John,
I am not sure I understand your characterization of ODM as lost in
syntax, ODM is defined in terms of the meta model behind the syntax, not
the syntax. Now, such meta models can be more syntactically focused or
more conceptually focused and I would agree that the ODM meta models
represent more of an "abstract syntax" than "concepts", but you could
take any one of those models and express them in any form of syntax
(Music would be interesting). (01)
There is a difference between abstracting away syntax and abstracting
away concepts just because those concepts can be reduced to some
combination of other, presumably more basic, concepts in ones favorite
formalism. That ODM captures these composite concepts (including the
meta modal for and mapping to CL!) seems like a good thing, the concepts
exist in that domain and are part of the conceptual framework of those
languages. A rich set of concepts that make it easy, intuitive and
precise to express ideas are positive aspects of languages (I am not
taking a position as to any language filling those requirements or not). (02)
What ODM didn't do, which I wish it had, is to normalize the concepts
between the languages - and the CL mapping would have been a great way
to validate that normalization. This would have started to build a
library of concepts regardless of their syntax or language. (03)
What I don't want to do is loose potentially useful concepts just
because they can be "reduced" into something else. I also don't want to
loose concepts just because they can't be reduced, some concepts have a
shared (and perhaps even fuzzy) meaning but still seem essential to
discourse. Perhaps over time we will successfully formalize all
concepts of conceptualization and discourse, but it doesn't seem we are
there yet. (04)
So CL, as a reduction of powerful concepts, is very useful. But I don't
see it playing the same role as ODM or even an ODM like thing that was
more normalized over concepts. Both ODM and CL share an "abstract
syntax" approach which enables multiple representations. (05)

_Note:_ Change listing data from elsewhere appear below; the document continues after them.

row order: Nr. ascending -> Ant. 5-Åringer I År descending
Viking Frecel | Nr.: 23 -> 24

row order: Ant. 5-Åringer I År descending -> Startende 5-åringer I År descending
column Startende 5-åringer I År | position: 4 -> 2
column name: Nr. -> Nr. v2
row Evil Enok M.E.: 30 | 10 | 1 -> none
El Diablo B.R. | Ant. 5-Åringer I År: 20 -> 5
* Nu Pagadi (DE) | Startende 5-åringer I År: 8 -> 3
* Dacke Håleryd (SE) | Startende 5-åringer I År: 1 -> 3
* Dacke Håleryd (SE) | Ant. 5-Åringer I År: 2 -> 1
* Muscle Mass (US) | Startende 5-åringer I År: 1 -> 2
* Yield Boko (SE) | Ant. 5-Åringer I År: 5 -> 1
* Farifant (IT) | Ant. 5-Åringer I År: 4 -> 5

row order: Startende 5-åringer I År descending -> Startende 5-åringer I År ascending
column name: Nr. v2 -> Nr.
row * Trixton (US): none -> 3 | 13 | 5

However, I don't know that any of this is particularly relevant to
"Categorizing ontology" (06)
-Cory Casanave (07)
-----Original Message-----
From: ontology-summit-bounces@xxxxxxxxxxxxxxxx
[mailto:ontology-summit-bounces@xxxxxxxxxxxxxxxx] On Behalf Of John F.
Sowa
Sent: Friday, January 19, 2007 9:39 AM
To: Ontology Summit 2007 Forum
Subject: Re: [ontology-summit] categorizing "ontology" (08)
I realize that the ODM document is the result of a lot of very hard
work, but what I find depressing about all such efforts is that they get
lost in syntactic detail. (09)
Syntax is certainly important for readability and usability, but the
purpose of Common Logic is to eliminate syntax from consideration when
analyzing the options for interchange of semantics from one notation to
another. (010)
All of the languages in the ODM report can be translated to Common
Logic. When that is done, all syntactic issues are eliminated, and it
is possible to examine exactly which aspects of logic each source
language can or cannot support. (011)
People often complain that logic is hard to understand, but logic is
actually an extremely simple subset of the language people use every
day. Just the following words in normal English syntax provides the
full power of Common Logic: (012)
and, or, not, if-then, some, every, equals (013)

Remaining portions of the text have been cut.